18- Bil ki ilim artmada, yeni canlılar ve olgular bulunmada ve arayış devam etmede. Biz insanlar, sonsuz bilgiye ulaştık da mı göremedik? Her şeyi bildik de mi onu kavrayamadık?



19- Yine dikkat edersen, insan ya dengini ya kendi cinsine yakın olanı görür. Etrafta gördüklerimizin tümü bizim gibi maddedir. Madde de, mekân da ve zaman da bizim akrabamızdır; ağaç, toz ya da hayvan fark etmez. Allah nasıl görünsün! Görünmez, çünkü o bizim cinsimizden değildir, zamanımızdan değildir ve akrabamız değildir.



20- Hem insanlık tarihi nice mucizeleri görüp de inanmayanlarla doludur. Ateşi gören Hz.İbrahim'in kavmi inanmadı. Ad, Semud ve Medyen kavmi de inanmadı. Demek görmek her şeyi çözmüyor ki bu işi çözsün.
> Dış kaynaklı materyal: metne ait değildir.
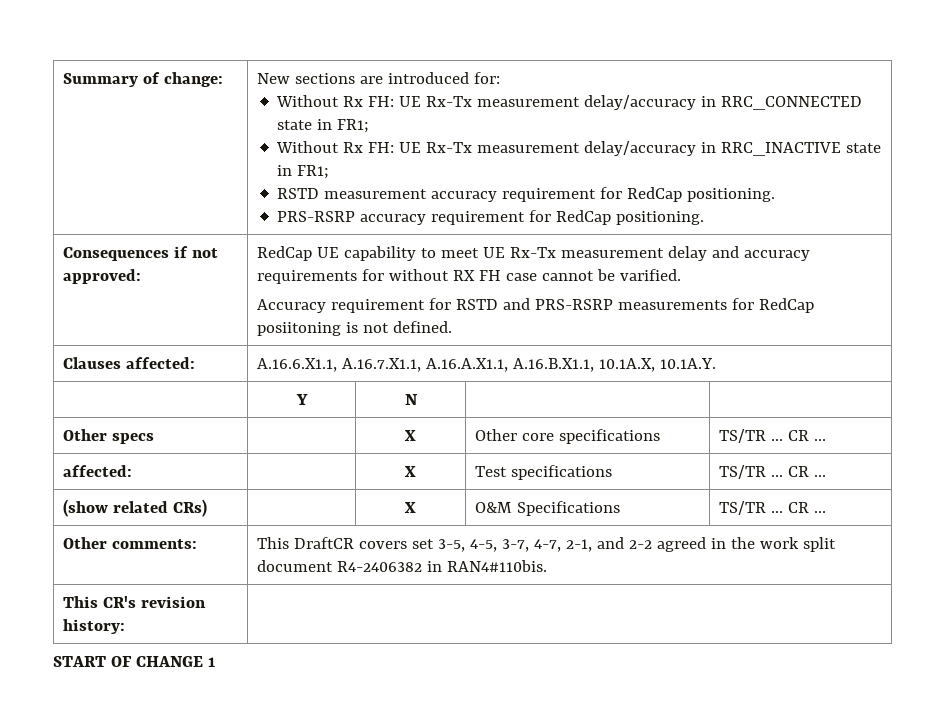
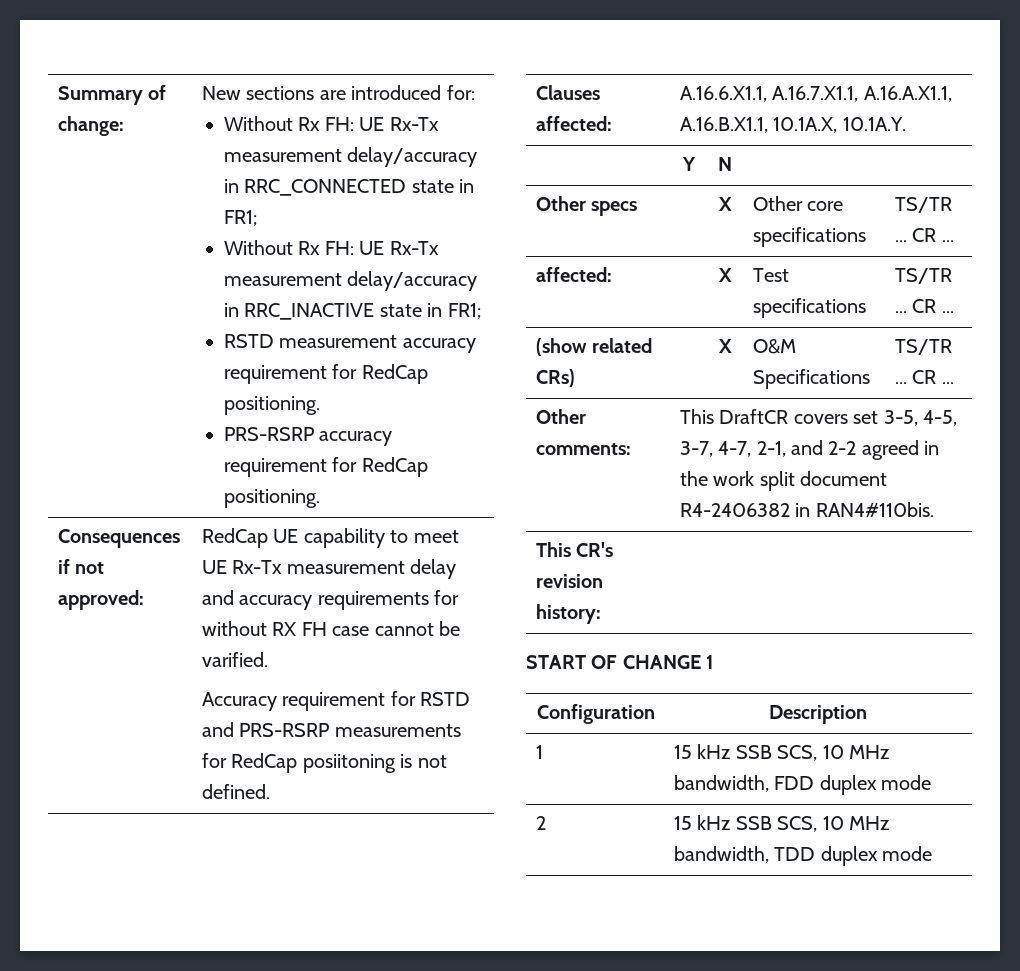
+ Configuration | Description
+ 1 | 15 kHz SSB SCS, 10 MHz bandwidth, FDD duplex mode
+ 2 | 15 kHz SSB SCS, 10 MHz bandwidth, TDD duplex mode

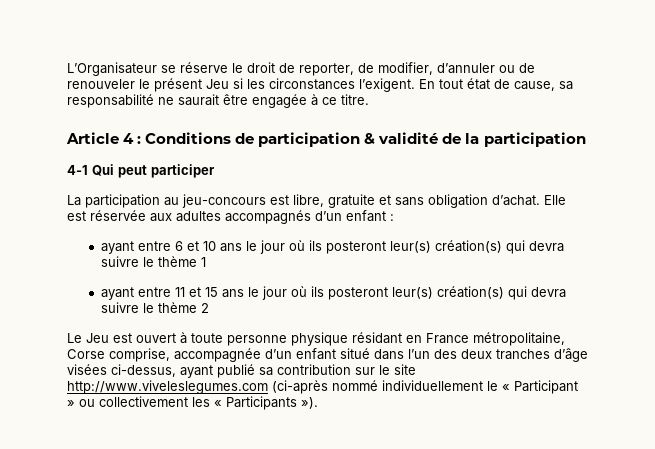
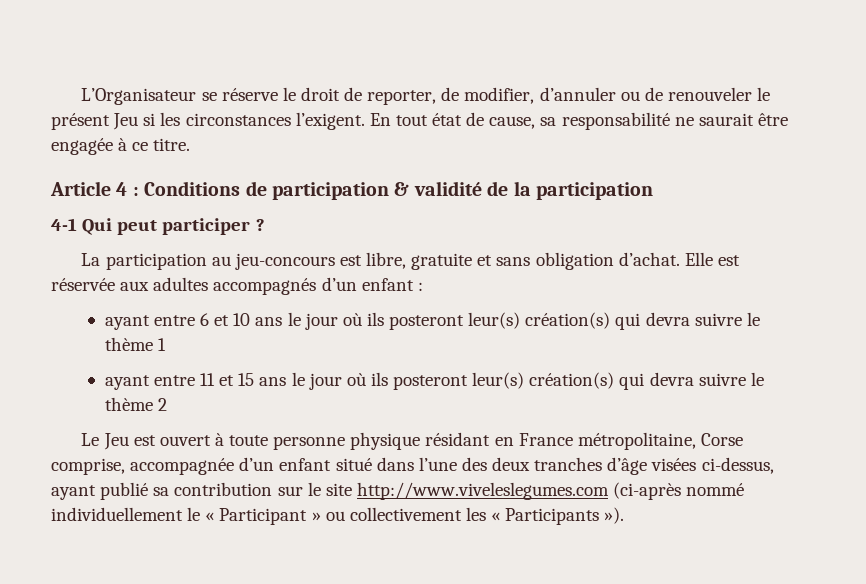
- 4-1 Qui peut participer
+ 4-1 Qui peut participer ?
- Le Jeu est ouvert à toute personne physique résidant en France métropolitaine, Corse comprise, accompagnée d’un enfant situé dans l’un des deux tranches d’âge visées ci-dessus, ayant publié sa contribution sur le site http://www.viveleslegumes.com (ci-après nommé individuellement le « Participant » ou collectivement les « Participants »).
+ Le Jeu est ouvert à toute personne physique résidant en France métropolitaine, Corse comprise, accompagnée d’un enfant situé dans l’une des deux tranches d’âge visées ci-dessus, ayant publié sa contribution sur le site http://www.viveleslegumes.com (ci-après nommé individuellement le « Participant » ou collectivement les « Participants »).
21- İnsan üç şeyi göremez. Çok küçük olanı, çok büyük olanı ve şeffaf olanı (hava- enerji-ruh-akıl...). Hâl böyleyken O'ndan daha şeffaf bir nur mu var? O'ndan daha büyüğü mü var?



22- Hem kâinatta en fazla iki şık vardır: Ya doğru ... Ya yanlış ... Sen bunları kendi iradenle yapmalı ve onaylamalısın. Allah görünürse zorla doğruyu işaretlemiş olmaz mısın? Doğru şıkkı gören kaç öğrenci o doğru şıkkı işaretlememiştir. Ebu Bekir ile Ebu Cehil nasıl bilinirdi. İkisi de doğruyu İşaretleseydi değerleri nasıl belli olurdu? Nasıl biri siddık diğeri cehaletin babası olurdu?
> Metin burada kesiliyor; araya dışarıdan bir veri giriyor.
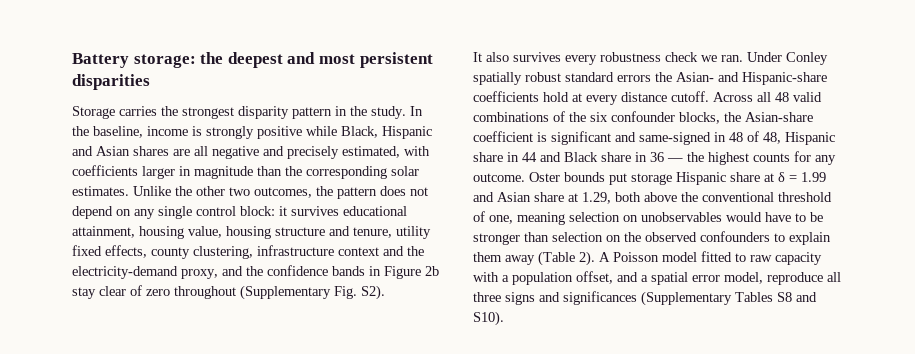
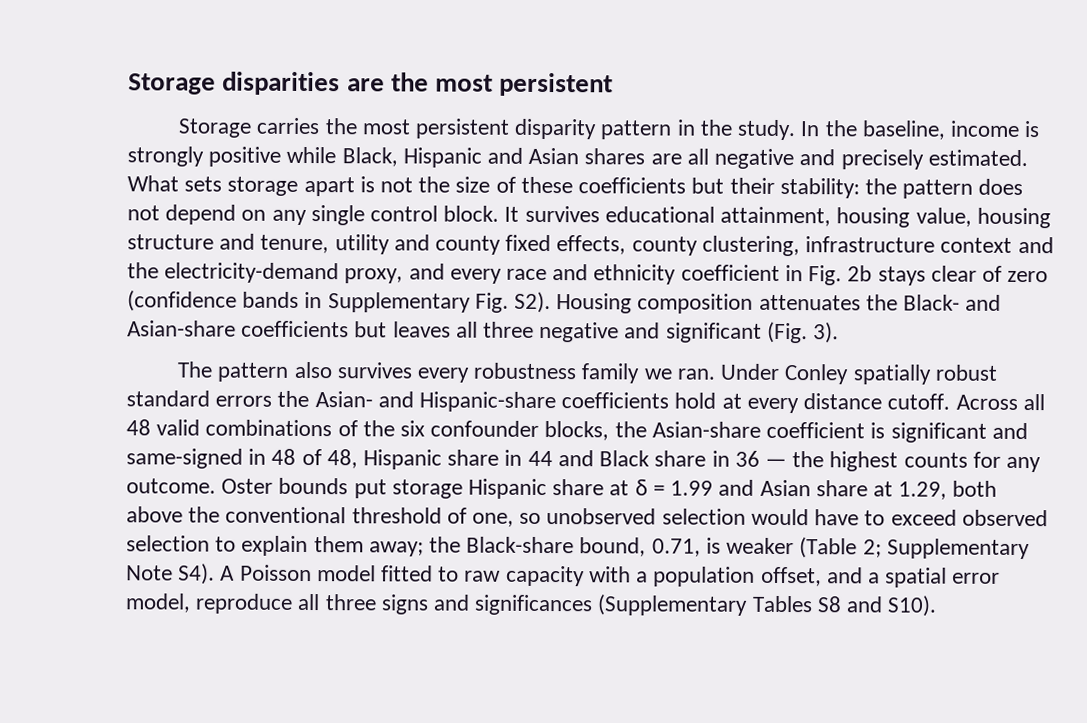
- Battery storage: the deepest and most persistent disparities
+ Storage disparities are the most persistent
- Storage carries the strongest disparity pattern in the study.
+ Storage carries the most persistent disparity pattern in the study.
- In the baseline, income is strongly positive while Black, Hispanic and Asian shares are all negative and precisely estimated, with coefficients larger in magnitude than the corresponding solar estimates. Unlike the other two outcomes, the pattern does not depend on any single control block: it survives educational attainment, housing value, housing structure and tenure, utility fixed effects, county clustering, infrastructure context and the electricity-demand proxy, and the confidence bands in Figure 2b stay clear of zero throughout (Supplementary Fig. S2).
- It also survives every robustness check we ran.
+ In the baseline, income is strongly positive while Black, Hispanic and Asian shares are all negative and precisely estimated. What sets storage apart is not the size of these coefficients but their stability: the pattern does not depend on any single control block. It survives educational attainment, housing value, housing structure and tenure, utility and county fixed effects, county clustering, infrastructure context and the electricity-demand proxy, and every race and ethnicity coefficient in Fig. 2b stays clear of zero (confidence bands in Supplementary Fig. S2). Housing composition attenuates the Black- and Asian-share coefficients but leaves all three negative and significant (Fig. 3).
+ The pattern also survives every robustness family we ran.
- Oster bounds put storage Hispanic share at δ = 1.99 and Asian share at 1.29, both above the conventional threshold of one, meaning selection on unobservables would have to be stronger than selection on the observed confounders to explain them away (Table 2). A Poisson model fitted to raw capacity with a population offset, and a spatial error model, reproduce all three signs and significances (Supplementary Tables S8 and S10).
+ Oster bounds put storage Hispanic share at δ = 1.99 and Asian share at 1.29, both above the conventional threshold of one, so unobserved selection would have to exceed observed selection to explain them away; the Black-share bound, 0.71, is weaker (Table 2; Supplementary Note S4). A Poisson model fitted to raw capacity with a population offset, and a spatial error model, reproduce all three signs and significances (Supplementary Tables S8 and S10).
23- Hissetmek de görmekle eşdeğerdir. Bazı şeyler hissedilir. Akıl, mantık... gibi. Allah'ı bir de hissetmeye çalış bakalım ne olacak?



24- Hem akıl daha değerlidir. Bir de aklınla ve gönlünle bak hâlâ görmedin mi?25- Hem bizim önümüzde perdeler çok. Bundan ötürü çok şeyi idrak edemeyiz. Cehalet perdesi, azgınlığımız, duygu perdemiz, egomuz, arzın katmanları... Biz tüm bu perdeleri yırttık da mı o görünmedi?



26- Bazen de görmek istediğin zat, kendini göstermeli. O kendini göstermek istemiyorsa sen ne yapacaksın?... Ben ne yapayım?27- Yine sen de bilirsin ki varlıklar çeşit çeşit. Kimi sadece hisseder, toprak kurdu gibi; kimi duymaz ama görür yılan gibi, kimi de bizim gibidir. İlla da göreceğim dersen bu diğer yaratıklara hakaret olmaz mı?28- O en iyidir. Biz ise en iyi olmayanlarla kuşatılmışız. En iyi, nasıl kötü ya da eksik yerlerde görünsün? Çöplükte kral ne arar? Kutupta çiçek ne arar, ya da ateşte su ne arar?



29- Görmek istersin. Hâlbuki gözü olmayan ve duymayan insanlar çok. Ne yani "onlar görmüyoruz" deseler haklı mı olurlar? Bunu da sen gör.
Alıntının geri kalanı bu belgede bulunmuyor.